I always here from my friends and how sad they are for me but the thing is, they don't need to be sad for me. I do not lead that sad of a life. Just the opposite. I have true friends who love me, and I have 2 parents that love me. I am also a stay at home kitty mommy that follows her true passion in life with food and makeup. I can also donate my time out of love and compassion. I do not alway charge people for my work, there are times I give my time to them with no questions asked. This is a true joy I want people to feel. I want people to know that kindness in this world still exist. I don't want anyone to feel they owe something for whatever it is they are asking for. Just something I learned from the insanity my life brings me. 

I also found I love educating people on my crazy life. My insanity that people see when they over look my joy will one day help someone that I have never met. And that right there is worth it. Yes this weekend was pretty painful, yes I had a concerned family and kitten.
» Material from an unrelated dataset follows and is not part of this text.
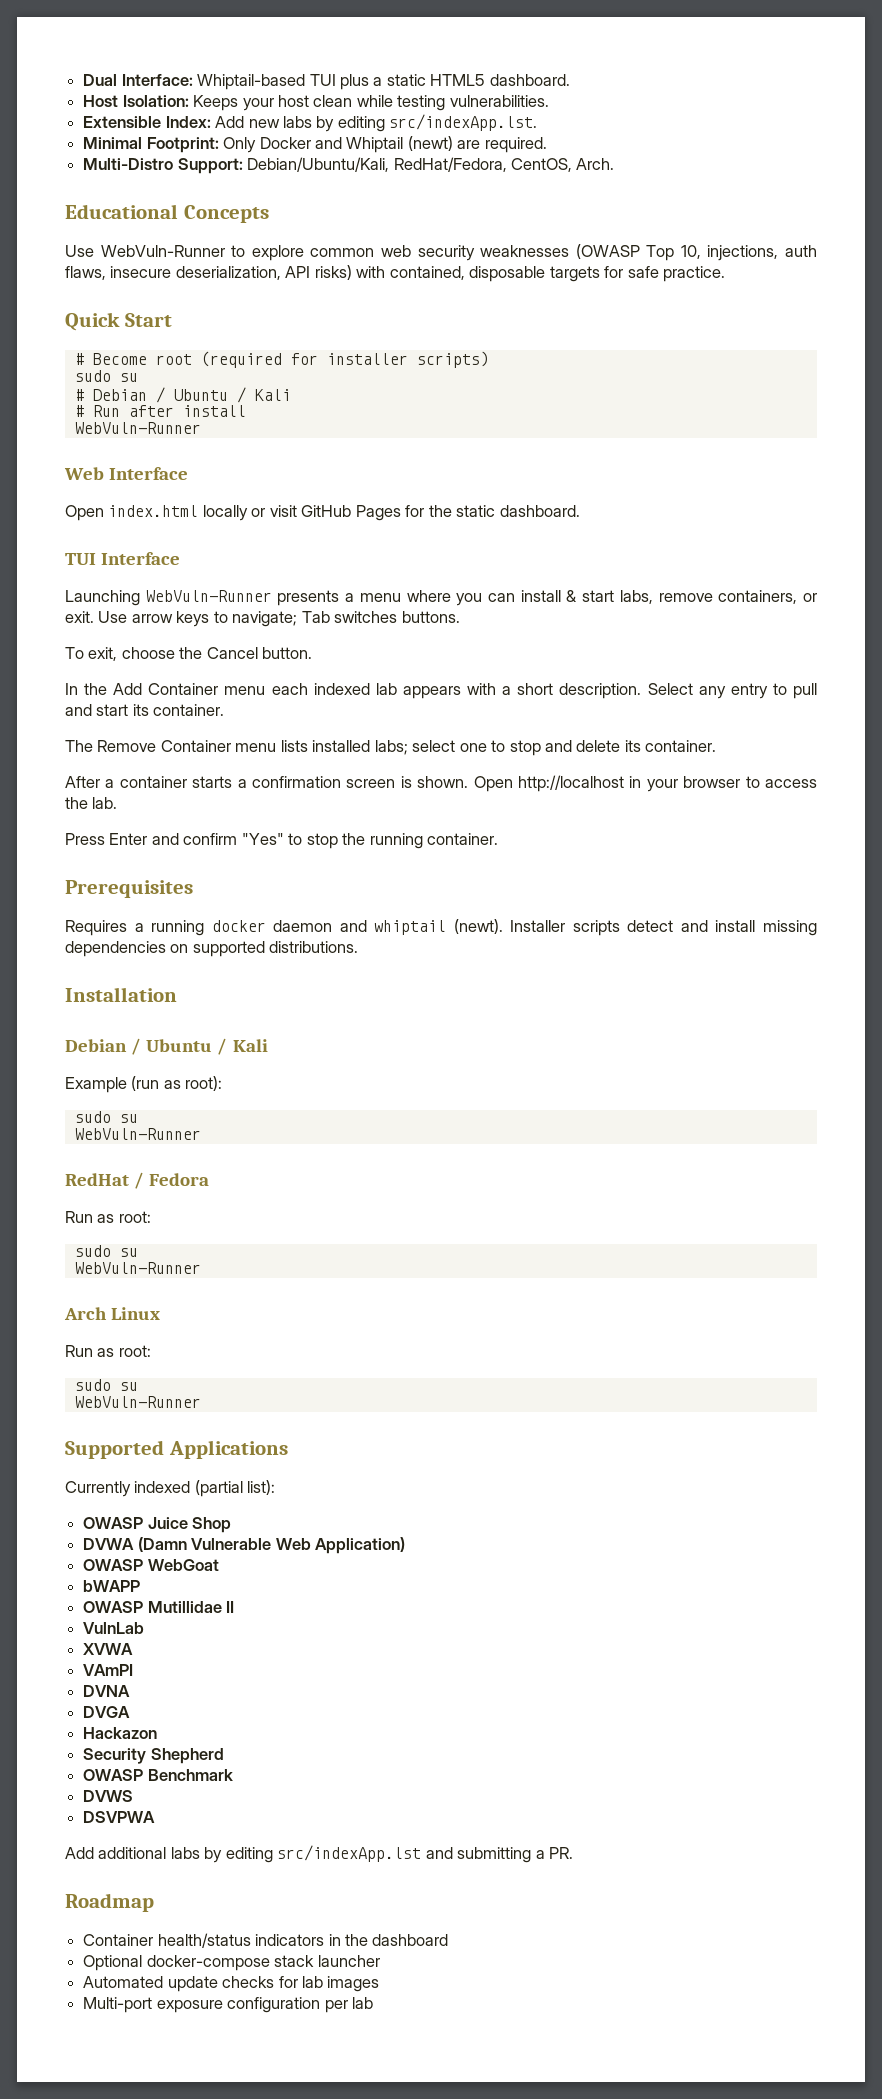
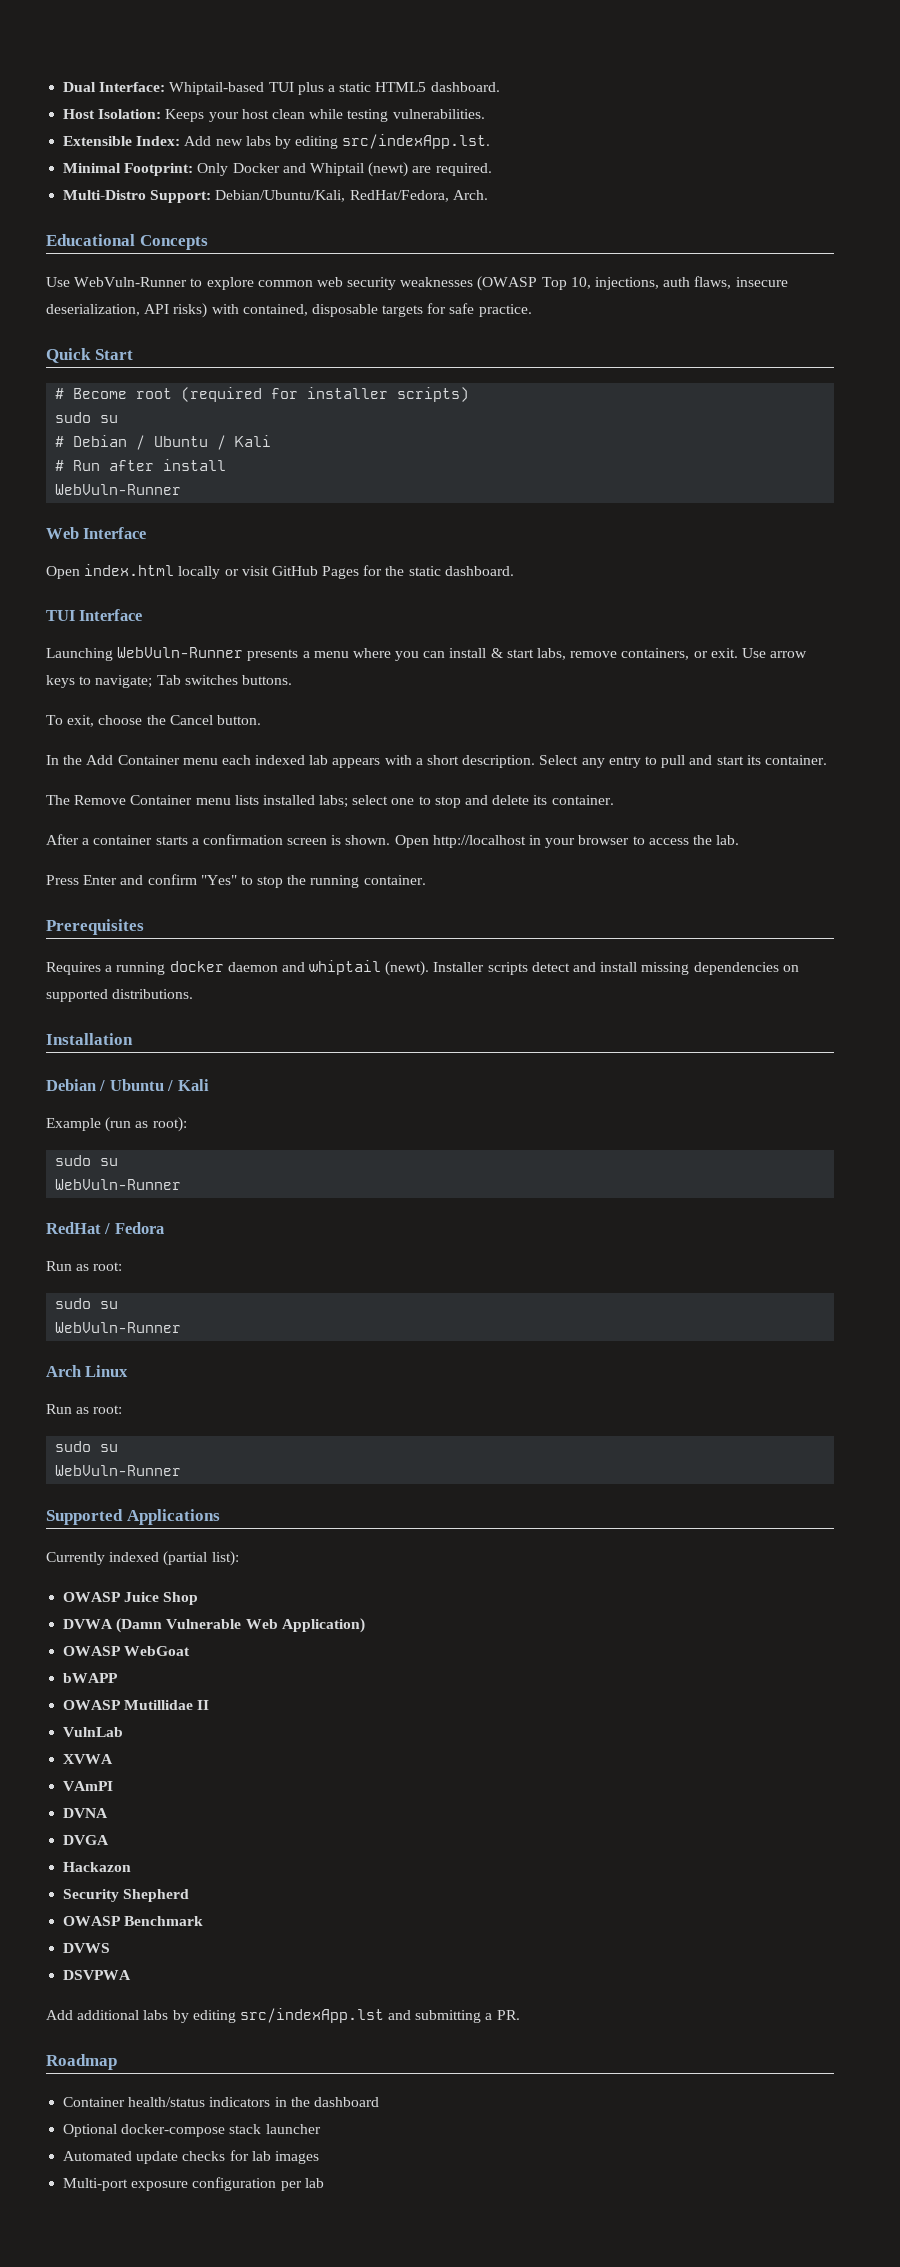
- Multi-Distro Support: Debian/Ubuntu/Kali, RedHat/Fedora, CentOS, Arch.
+ Multi-Distro Support: Debian/Ubuntu/Kali, RedHat/Fedora, Arch.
But I made it thru somehow (we all know Wonder Woman got me thru it) and now I can help someone else thru it. And isn't that what life is all about?? Helping others?? Maybe thats something I learned from my family or maybe its something I learned from friends who have been there at my worst. Or the shirt that Poison Ivey had made for me that I now where when I have to go into the hospital for good luck. But whatever it is I hope I can pass this onto someone. Unconditional love, and finding your true passion in life. 

I may have 3 diseases that beat me down and leave me breathless, but my life is so much more then that. I have people surrounding me helping me survive this life, helping fight for my life to live another day, to even add years to my life. I want people to not look at my hardships I want people to look at the joy in my life. I always tell the All Father and Wonder Woman i am going to change this world and that I will do!! I have no idea how I am going to do this but I am going to do this!! 

Just a little inspiration for y'all today!!